After completing a nearly 6-mile hike in Chabot Regional Park, I decided to continue celebrating National Trails Day by doing a second hike in Garin and Dry Creek Pioneer Regional Parks. This second hike was basically another loop, on the High Ridge Loop Trail, with a short side trip on the loop trail to Gossip Rock. There were great views of San Francisco Bay and the nearby hills, and there were still some wildflowers, though this is clearly nearly the end of the spring wildflower season.
The GPS track shows an overview of the route, in which I went clockwise around the loop. The orange dot denotes the trailhead and main parking area for Garin Regional Park.
Garin and Dry Creek Pioneer Regional Parks are adjacent to each other, and there aren’t even signs that indicate the park boundaries, just cattle gates. I previously hiked in the central part of Garin Regional Park, so this was an opportunity to explore much of Dry Creek Pioneer Regional Park. The High Ridge Loop Trail climbs about 700 feet in elevation from the trailhead, and then after about 2 miles at the top of the ridge descends to an elevation lower than the start before climbing up and over a smaller hill to return to the parking area.
As the trail began to climb away from the trailhead I passed morning glories, mustard grass, poison hemlock, filaree, and poppies. I noticed spider burrows: basically small holes in the ground covered by thick webs. At one point I startled what I believe was a 1-inch-across spider that paused next to a plant on the trail – well-camouflaged – before scuttling to the next one and off into the grasses. There was some harvest brodiaea (Brodiaea elegans) among the grasses next to the trail.
Before long I started passing yellow mariposa lilies (Calochortus luteus), perhaps some of the last of the season.
Over the hills farther inland from San Francisco Bay, a few high clouds accentuated the blue sky.
Occasionally airplanes passed overhead on approach to Oakland International Airport, and a few hawks floated around looking for prey. Across the Bay to the west fog peeked over the Santa Cruz Mountain tops. Through a gap between hills on the east side of the bay I could see the downtown Oakland skyline about 18 miles away. At other places I could see the very top of Mt Tamalpais, about 35 miles away, just above the top of the fog layer. About 2.1 miles from the trailhead the trail passes an intermittent stream, and a small pond down the hillside was not-quite-dry.

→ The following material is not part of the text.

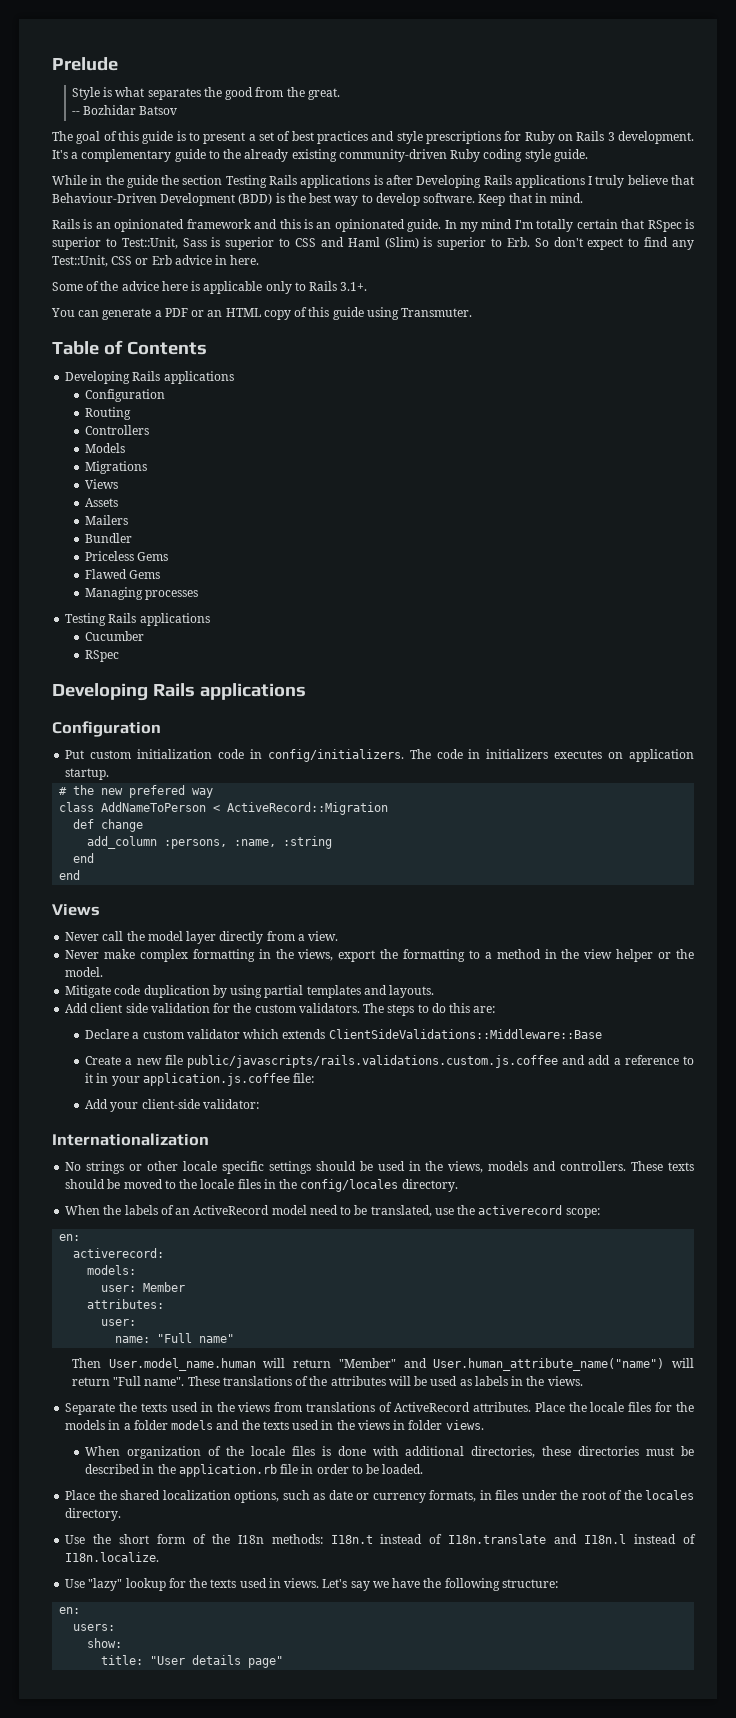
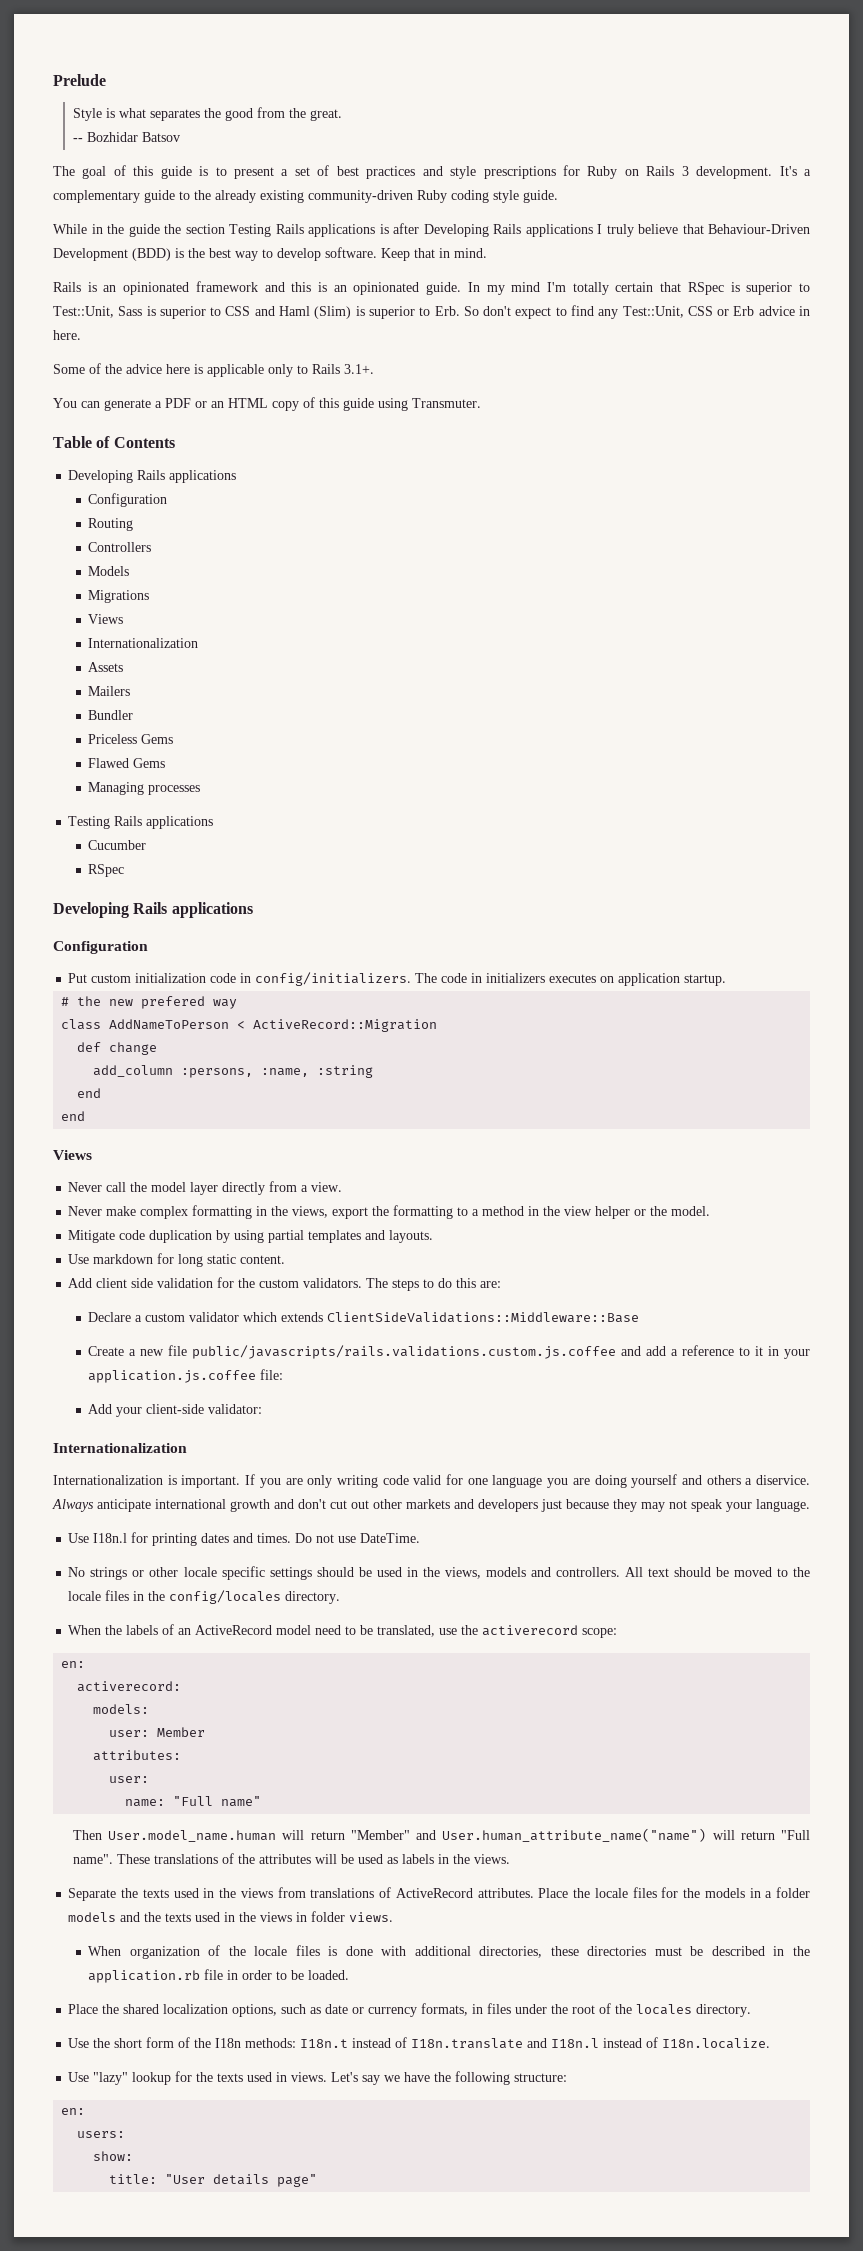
(119, 484) none -> [88,638,199,648] // Internationalization
(435, 991) none -> [68,1253,286,1267] // Use markdown for long static content.
(209, 1139) none -> [53,1474,811,1488] [52,1499,810,1512] [68,1532,421,1546] // Internationalization is important. If you are only writing code valid for one language you are doing yourself and others a diservice. Always anticipate international growth and don't cut out other markets and developers just because they may not speak your language. // Use I18n.l for printing dates and times. Do not use DateTime.
[631,1161,694,1171] These texts -> [624,1567,669,1577] All text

At 2.2 miles from the trailhead there is a junction with Gossip Rock Trail, which goes east about ¼ mile and makes a loop around Gossip Rock. On the way out to the loop there was a nice view of Mt Hamilton, 25 miles and several rows of hills away to the southeast.
Gossip Rock itself is a small rocky outcropping on a knoll with a couple of stately trees growing among the rocks.

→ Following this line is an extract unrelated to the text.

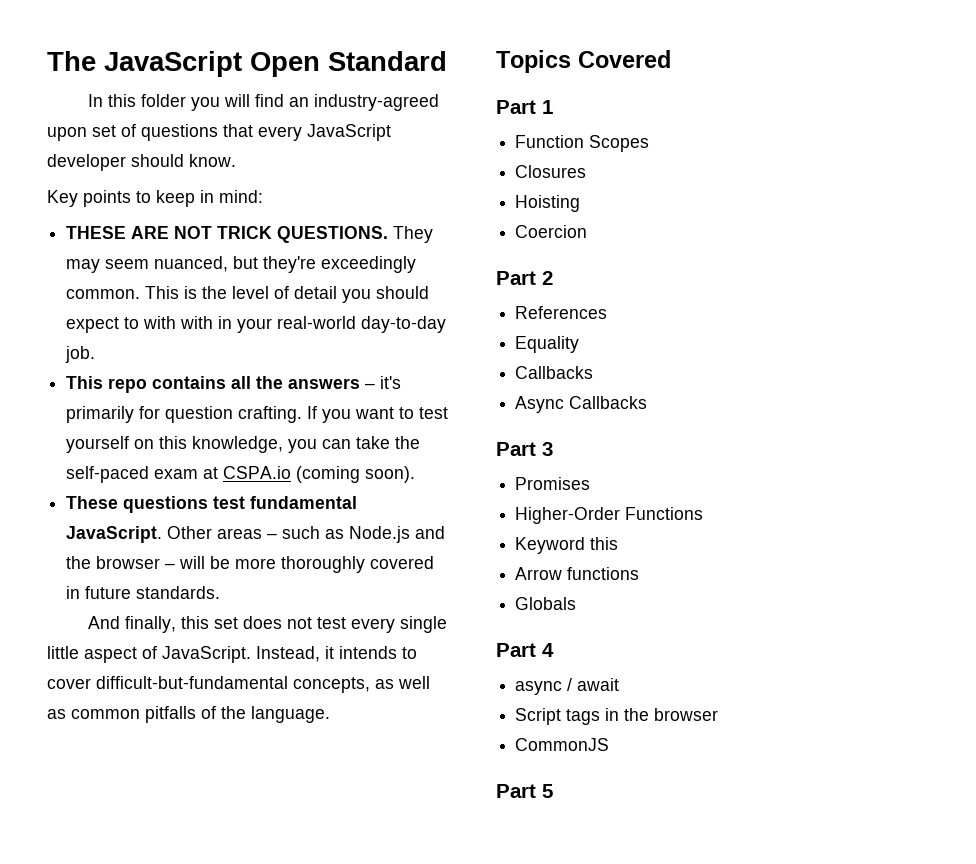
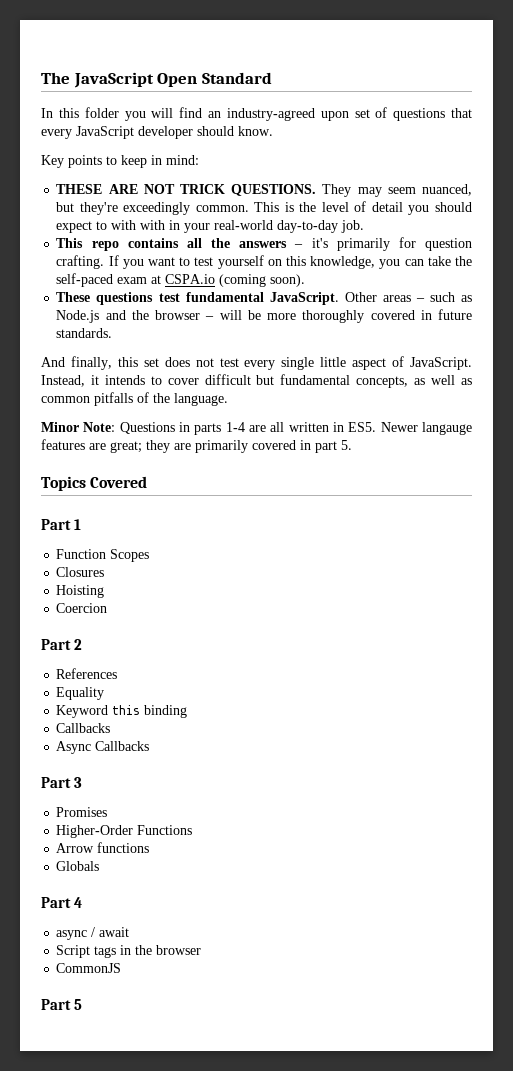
[96,676,288,689] difficult-but-fundamental -> [204,374,351,385] difficult but fundamental
(330, 714) none -> [41,422,472,435] [41,439,352,453] // Minor Note: Questions in parts 1-4 are all written in ES5. Newer langauge features are great; they are primarily covered in part 5.
(580, 344) none -> [56,705,188,718] // Keyword this binding
[515,537,619,554] // Keyword this -> (193, 830) none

From the loop trail there was an especially nice view across the southern tip of the Bay, with Quarry Lakes Regional Park (I believe) in the foreground 1000 feet below.
After the Gossip Rock Trail, the High Ridge Loop Trail begins a steady descent. About ½ mile past Gossip Rock there is a T junction, where High Ridge Loop Trail goes right and enters a shady, forested area. In the shade I found some elegant clarkia (Clarkia unguiculata) still blooming.
Another ½ mile beyond the T junction is a junction with Tolman Peak Trail. Sometime I would like to return and hike the Tolman Peak Trail, which climbs back up to over 1000 feet elevation and makes a loop around Tolman Peak. After passing Tolman Peak Trail, High Ridge Loop Trail descends a bit more to May Trail, and traffic noise from nearby, busy Mission Blvd becomes more apparent – and a bit jarring, since the surroundings still appear quite rural. High Ridge Loop Trail climbs up almost 300 feet on the way, parallel to Mission Blvd, back toward the trailhead. Along this section of trail I noticed some pincushion plants (Navarrietia) at the edge of the trail.
The ridge where I had just hiked was above a series of hills that were nicely illuminated by the late afternoon sun, with concentrations of trees along seasonal streams.
I found some lupine (Lupinus) almost hiding in the tall grass. The blossoms seemed a bit past their prime.
A small bird, unidentified, serenaded me, flitting among a couple of bushes and perching on a fence post. I got a picture but am not sure of the identification.
About 6 miles from the trailhead I approached Jordan Pond as I got closer to the parking area. The trail passes fairly close to the edge of the pond, but a view of the pond is mostly blocked by bushes. I noticed that some of the bushes were Himalayan blackberry (Rubus discolor) rather than the more common native California blackberry. The petals of Himalayan blackberry are rounder and the stamens form kind of a spray: very pretty.
After passing the pond I arrived back at the parking area. This loop hike to the ridge above Mission Blvd was very enjoyable and seemed to be a suitable way to celebrate National Trails Day.